这里的 MTP 实际字面意义不严格，更准确说法是：next-i-token-prediction(nitp)， 下 i 个词元预测。

- 下 1 个词元预测：`p7 = p(y_牛|拿铁就是牛奶加)`
- 下 2 个词元预测：`p8 = p(y_啡|拿铁就是牛奶加)`

为了实现这种训练, 本文依次讲解：

1. dummy MTP dataset
2. basic MTP
3. MTP
4. MTP backward 分析

## MTP dataset

In [1]:
import torch
import torch.nn as nn
import torch.nn.functional as F
from torch.utils.data import Dataset
import math

In [2]:
x = torch.randn(2,3)
x[:1] = 0
print(x)
y = torch.roll(x, shifts=-1)
print(y)

tensor([[0.0000, 0.0000, 0.0000],
        [1.4317, 0.3677, 1.2551]])
tensor([[0.0000, 0.0000, 1.4317],
        [0.3677, 1.2551, 0.0000]])


In [3]:
from typing import Dict

IGNORE_INDEX = -100

class MTPDataset(Dataset):
    def __init__(self, x, n=5):
        super().__init__()
        if x is None:
            return 
        self.num_tokens = n
        self.x = x.clone()
        bsz, seq_len = x.shape
        self.y = torch.ones(n, bsz, seq_len, dtype=torch.long) * IGNORE_INDEX
        for i in range(n):
            self.y[i, :, :-i-1] = x[:, i+1:]
            
            
    def __len__(self):
        bsz, seq_len = x.shape
        return bsz

    def __getitem__(self, idx):
        data = {'input_ids': self.x[idx,:],
            'labels':  self.y[:, idx, :],}
        return data

bsz = 2
seq_len = 10
vocab_size = 100
dim = 512
N = 5

x = torch.randint(vocab_size, (bsz, seq_len))
dataset = MTPDataset(x, n=N)
print(dataset[0]['input_ids'])
print(dataset[0]['labels'])

tensor([83, 74, 53,  6,  3,  2, 29, 44, 93, 32])
tensor([[  74,   53,    6,    3,    2,   29,   44,   93,   32, -100],
        [  53,    6,    3,    2,   29,   44,   93,   32, -100, -100],
        [   6,    3,    2,   29,   44,   93,   32, -100, -100, -100],
        [   3,    2,   29,   44,   93,   32, -100, -100, -100, -100],
        [   2,   29,   44,   93,   32, -100, -100, -100, -100, -100]])


## MTP Model

In [4]:
class MTPLanguageModel(nn.Module):
    def __init__(self, dim, vocab_size, num_mtp = 5):
        super().__init__()
        self.dim = dim
        self.vocab_size = vocab_size
        self.num_mtp = num_mtp
        self.embd = nn.Embedding(vocab_size, dim)
        self.w = nn.Linear(dim, dim)
        self.lm_heads = nn.ModuleList(
            [ nn.Linear(dim, vocab_size) for _ in range(self.num_mtp) ]
        )

    def forward(self, x):
        X = self.embd(x)
        hidden_states = self.w(X)

        logits_list = [
            lm_head(hidden_states).unsqueeze(dim = 0) for lm_head in self.lm_heads
        ]

        return torch.cat(logits_list, dim = 0)

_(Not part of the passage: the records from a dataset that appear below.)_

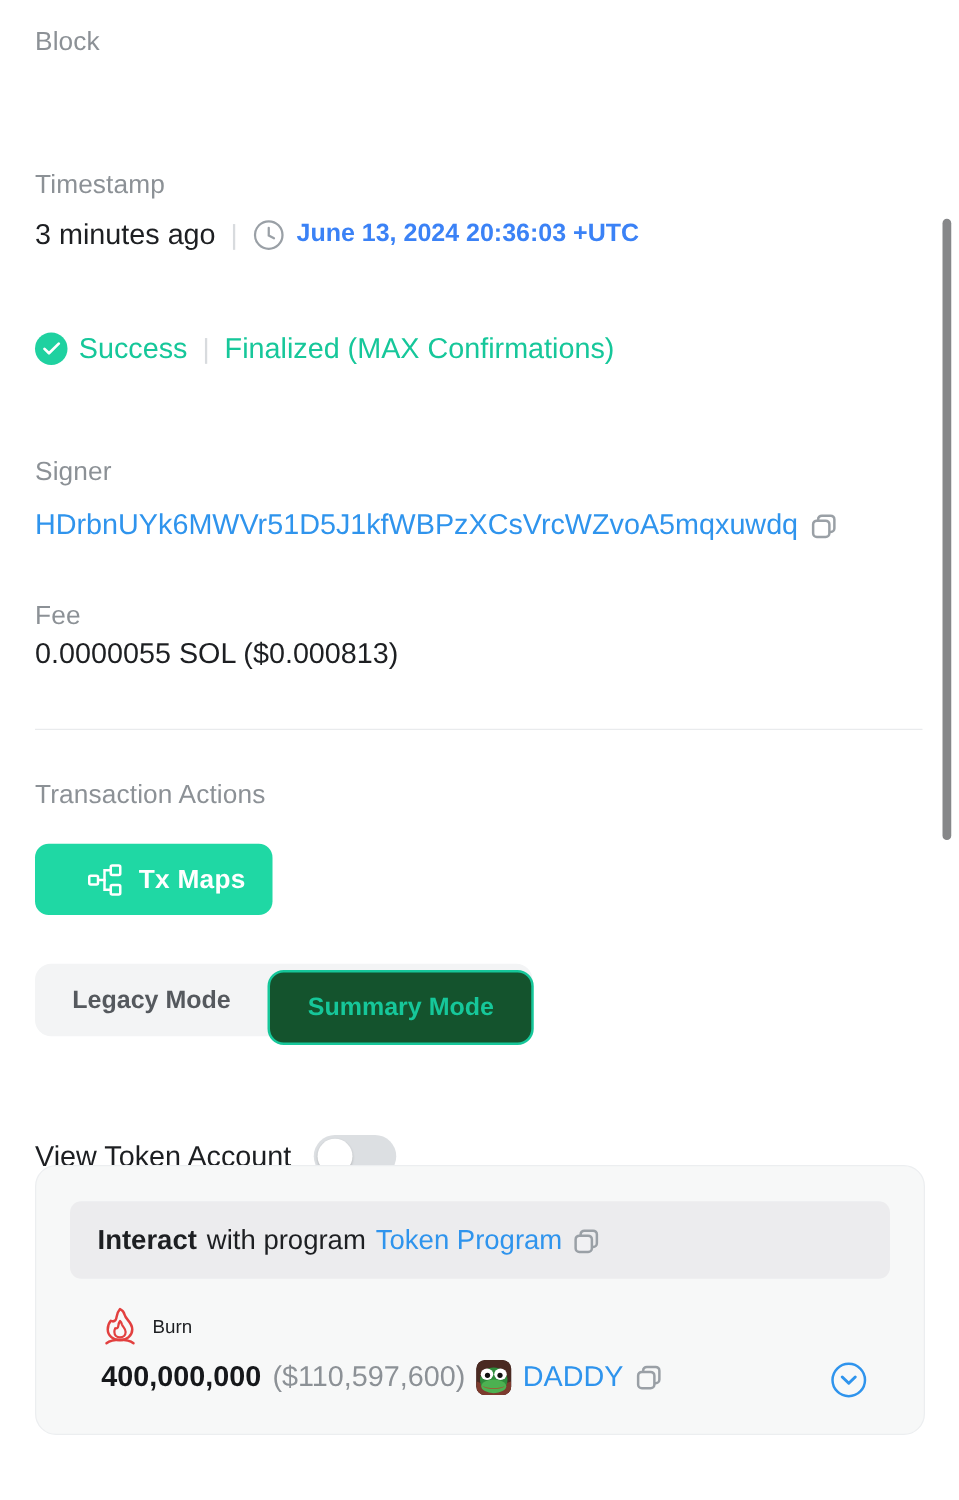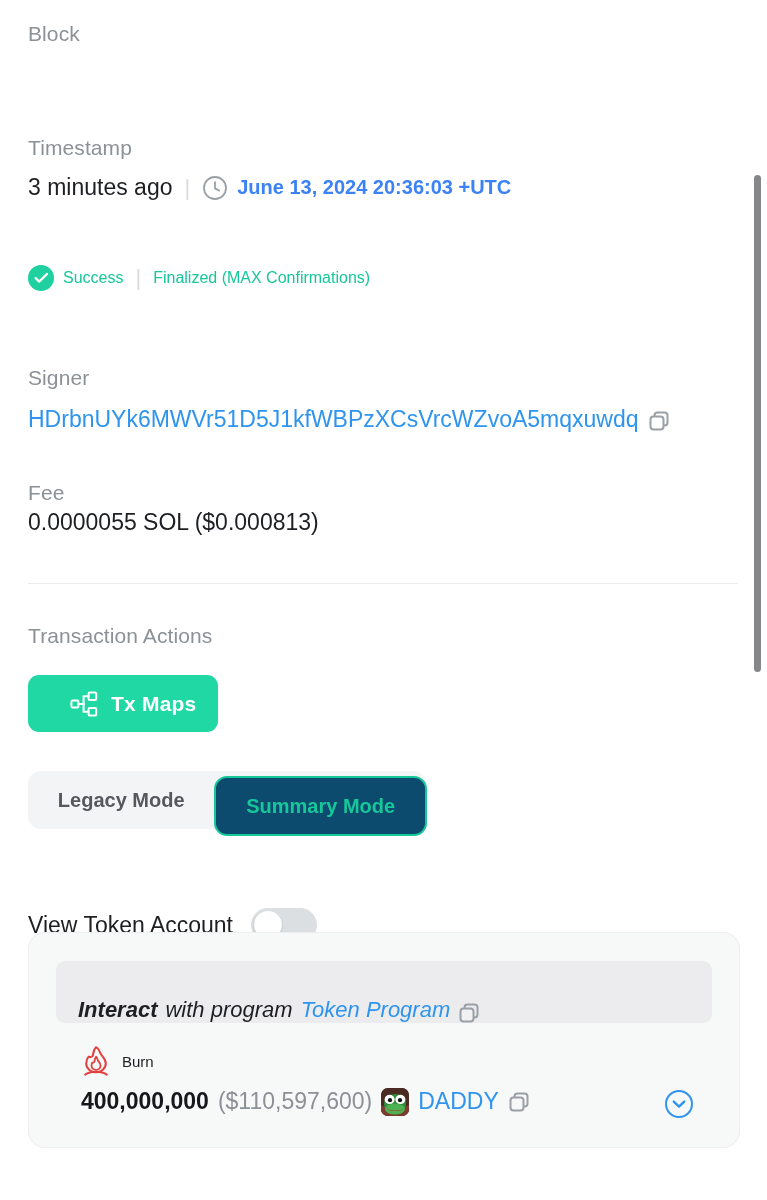--- a/index.html
+++ b/index.html
@@ -22,21 +22,21 @@
   }
   .field-value-row {
     display: flex;
     align-items: center;
     gap: 9px;
     white-space: nowrap;
   }
   .val-dark { font-size: 23px; color: #1d1f22; }
   .val-gray { font-size: 20px; color: #3b82f6; font-weight: bold; }
   .val-link { font-size: 23px; color: #2f94ed; }
-  .val-green { font-size: 16px; color: #16c79a; }
+  .val-green { font-size: 23px; color: #16c79a; }
 
   
   .copy-icon { display: inline-block; width: 22px; height: 22px; flex: 0 0 auto; position: relative; top: 1px; }
   .copy-icon svg { display: block; }
 
   
   .pipe { color: #d8dbde; font-size: 22px; font-weight: 300; padding: 0 3px; }
 
   
   .clock-icon { width: 26px; height: 26px; flex: 0 0 auto; }
@@ -99,21 +99,21 @@
     font-weight: bold;
     background: transparent;
     border: none;
     cursor: pointer;
     white-space: nowrap;
     font-family: "Liberation Sans", sans-serif;
   }
   .mode-btn.inactive { color: #55595e; }
   .mode-btn.active {
     color: #16c79a;
-    background: #0c4a6e;
+    background: #14532d;
     border: 2px solid #16c79a;
     border-radius: 13px;
     height: 60px;
     margin-right: -1px;
     margin-top: 12px;
   }
 
   
   .toggle-row {
     position: absolute;
@@ -148,25 +148,24 @@
     background: #f7f8f8;
     border: 1px solid #eceef0;
     border-radius: 17px;
   }
   .card-header {
     margin: 28px 27px 0 27px;
     background: #ececee;
     border-radius: 9px;
     height: 62px;
     display: flex;
-    align-items: flex-end;
+    align-items: center;
     padding: 0 22px;
     gap: 8px;
     white-space: nowrap;
-    font-style: italic;
   }
   .interact-bold { font-size: 22px; color: #1d1f22; font-weight: bold; }
   .interact-plain { font-size: 22px; color: #1d1f22; }
   .interact-link { font-size: 22px; color: #2f94ed; }
 
   .action-block {
     position: relative;
     margin: 22px 27px 32px 27px;
   }
   .burn-row {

model = MTPLanguageModel(dim = dim, vocab_size=vocab_size, num_mtp = N)
print(model)

MTPLanguageModel(
  (embd): Embedding(100, 512)
  (w): Linear(in_features=512, out_features=512, bias=True)
  (lm_heads): ModuleList(
    (0-4): 5 x Linear(in_features=512, out_features=100, bias=True)
  )
)


In [5]:
logits_list = model(x)
# print(len(logits_list))
print(logits_list.shape)

torch.Size([5, 2, 10, 100])


## MTP Loss

In [6]:
def mtp_loss(X, labels, weight):
    n, bsz, seq_len, vocab_size = X.shape
    n, bsz, seq_len = labels.shape
    loss_fn = nn.CrossEntropyLoss(ignore_index = IGNORE_INDEX)
    loss_mtp = torch.zeros(n)

    
    for i in range(n):
        tmp_loss = loss_fn( X[i].view(bsz*seq_len, vocab_size), labels[i].view(bsz*seq_len))
        loss_mtp[i] = tmp_loss

    loss = (loss_mtp * weight).mean()
    return loss

weight = torch.tensor( [1.0, 0.5, 0.4, 0.2, 0.1])
loss = mtp_loss(logits_list, dataset.y, weight)
print(loss)

tensor(2.0573, grad_fn=<MeanBackward0>)


## Next-Token Prediction

In [7]:
# head 0, next token prediction
next_token = torch.argmax(logits_list[0, 0, -1, :], dim = -1) # heads:0, bsz:0, seq_id:-1, dim 
print(next_token)

# head-0~N, multi token token prediction
next_next_token = torch.argmax(logits_list[:, 0, -1, :], dim = -1) # heads:0, bsz:0, seq_id:-1, dim 
print(next_next_token)

tensor(31)
tensor([31, 15, 71, 52, 38])


## DeepSeek MTP

1. DeepSeek MTP 做法中，MTP 头 share 主体模型的 lm head
2. MTP 组件包含：embd(shared), norm, linear, transformer-block, lm_head(shared)
3. MTP 之间的特征是串行递归关系（可以理解为传 latent 特征，而非具体 token)
4. 每头的输入为 `[t1,t2,t3,t4]`, `[t2,t3,t4,t5]`, 这与我们上述的输入形式有区别
5. v3 的 MTP 每个头训练仍然是 next-token-prediction 形式

In [8]:
class MTPModule(nn.Module):
    def __init__(self, dim):
        super().__init__()
        self.dim = dim
        self.RMSNorm_pre = nn.Linear(dim, dim)
        self.RMSNorm_cur = nn.Linear(dim, dim)
        self.Proj = nn.Linear(dim*2, dim)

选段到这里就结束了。